→ What the task asks
Would you restate, exactly as they appear, the lines from the one containing "- tcl_eval |" through the end of the data below?

Revision comparison data
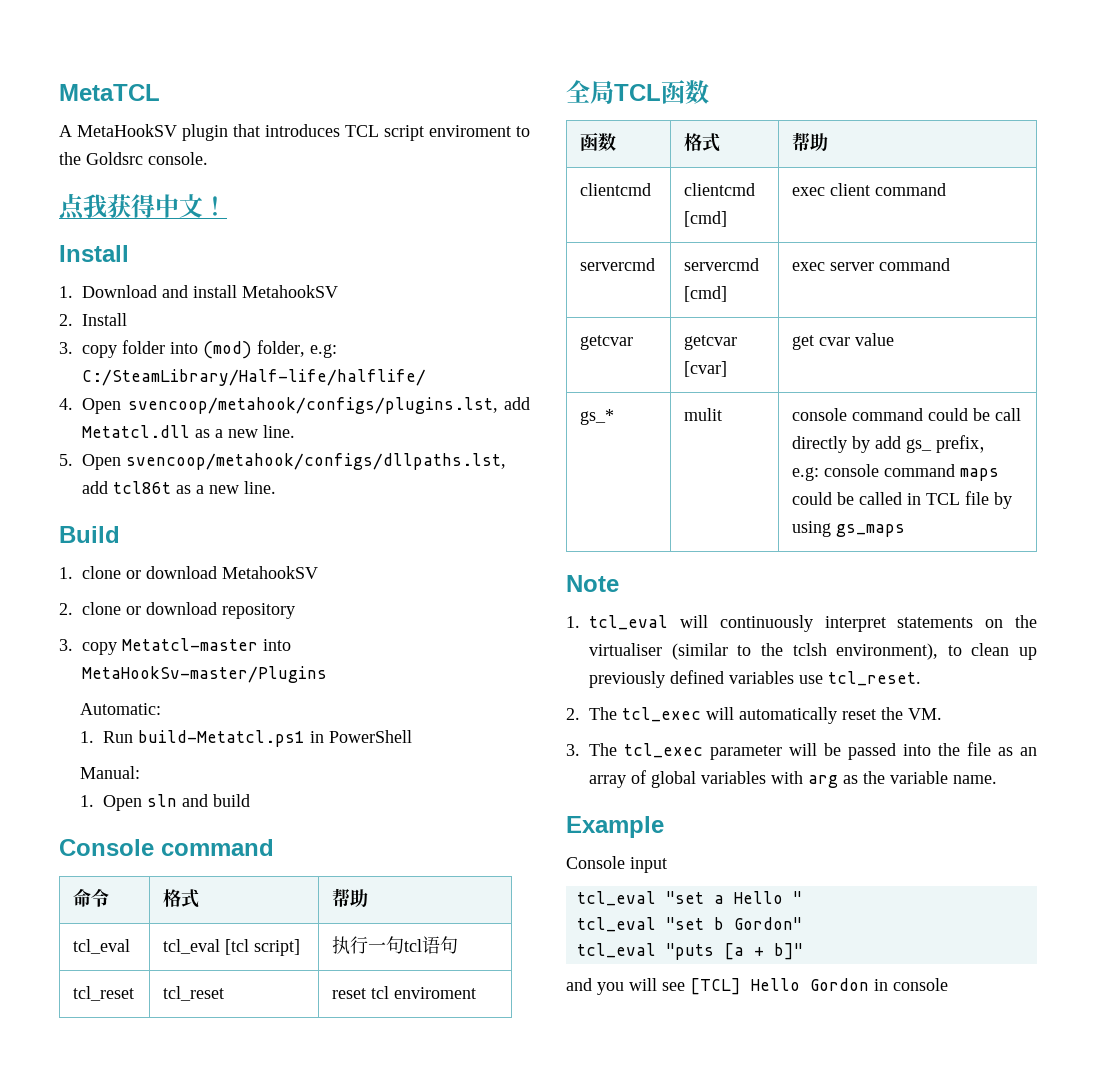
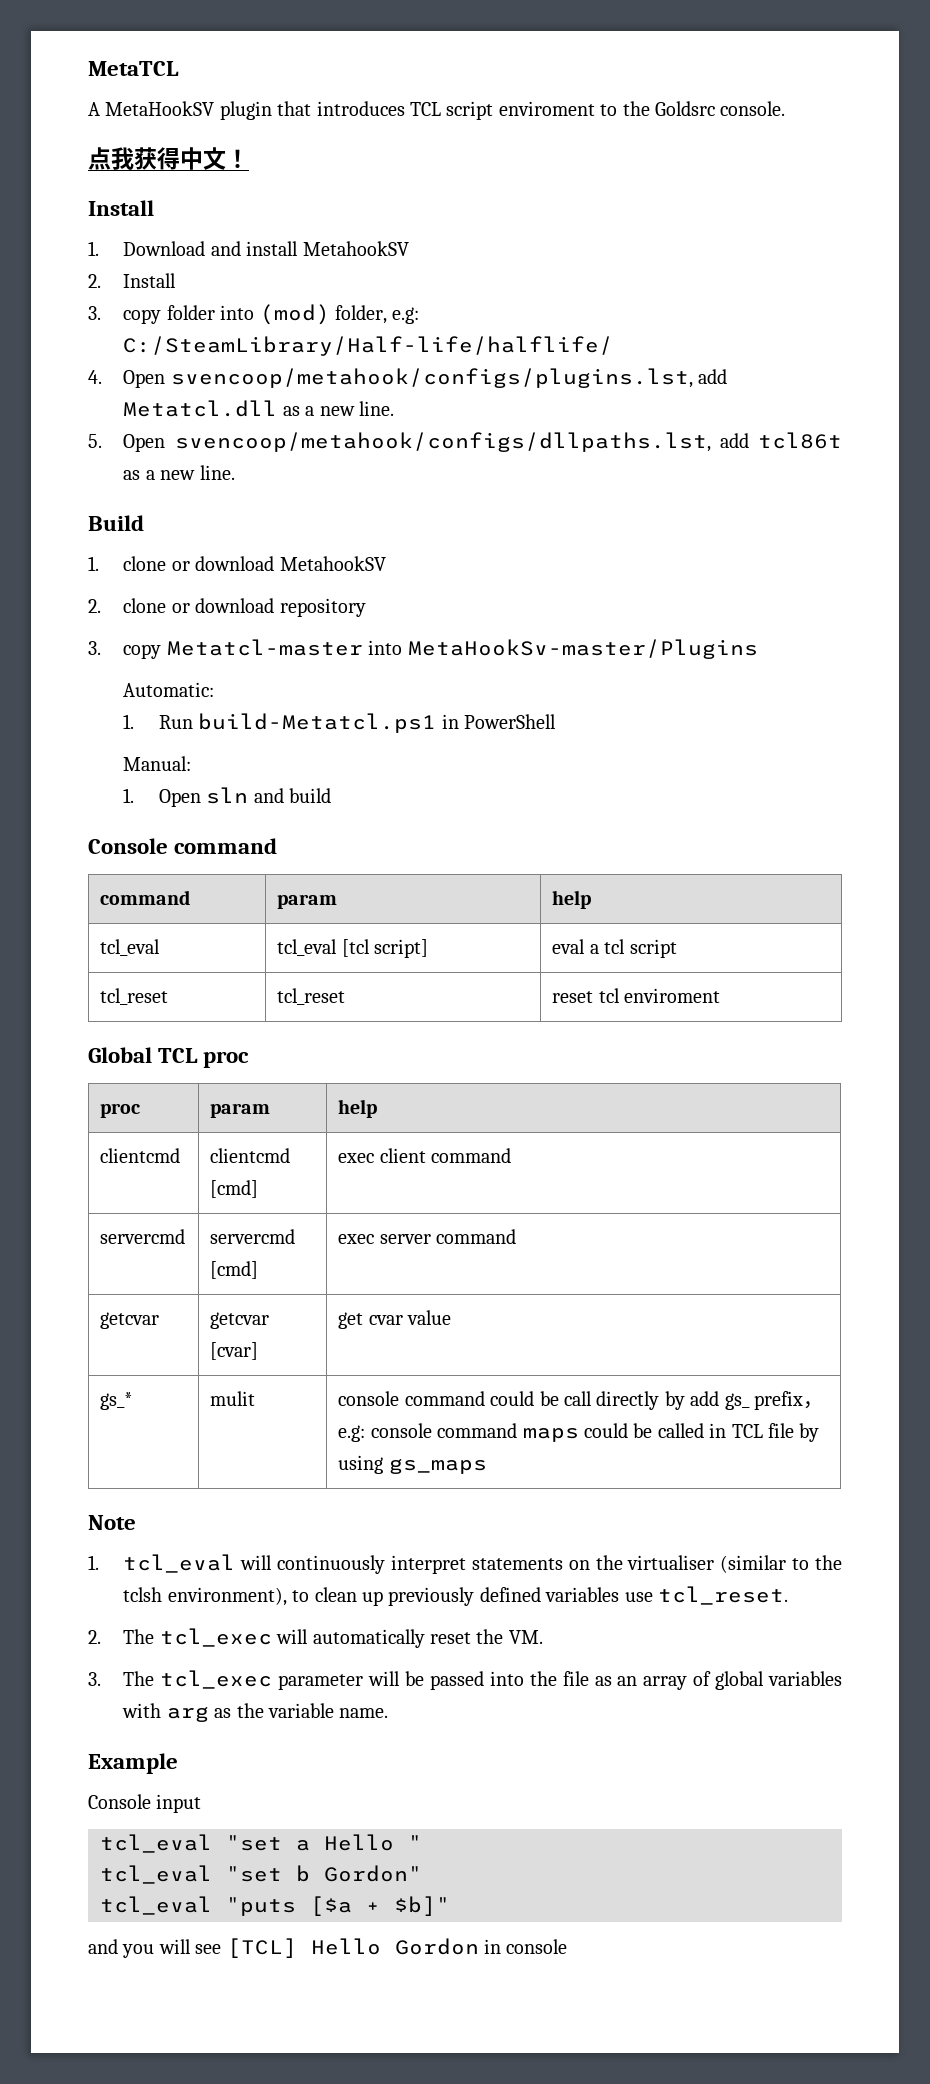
- 命令 | 格式 | 帮助
+ command | param | help
- tcl_eval | tcl_eval [tcl script] | 执行一句tcl语句
+ tcl_eval | tcl_eval [tcl script] | eval a tcl script
- 全局TCL函数
- 函数 | 格式 | 帮助
+ Global TCL proc
+ proc | param | help
- tcl_eval "puts [a + b]"
+ tcl_eval "puts [$a + $b]"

→ Answer
- tcl_eval | tcl_eval [tcl script] | 执行一句tcl语句
+ tcl_eval | tcl_eval [tcl script] | eval a tcl script
- 全局TCL函数
- 函数 | 格式 | 帮助
+ Global TCL proc
+ proc | param | help
- tcl_eval "puts [a + b]"
+ tcl_eval "puts [$a + $b]"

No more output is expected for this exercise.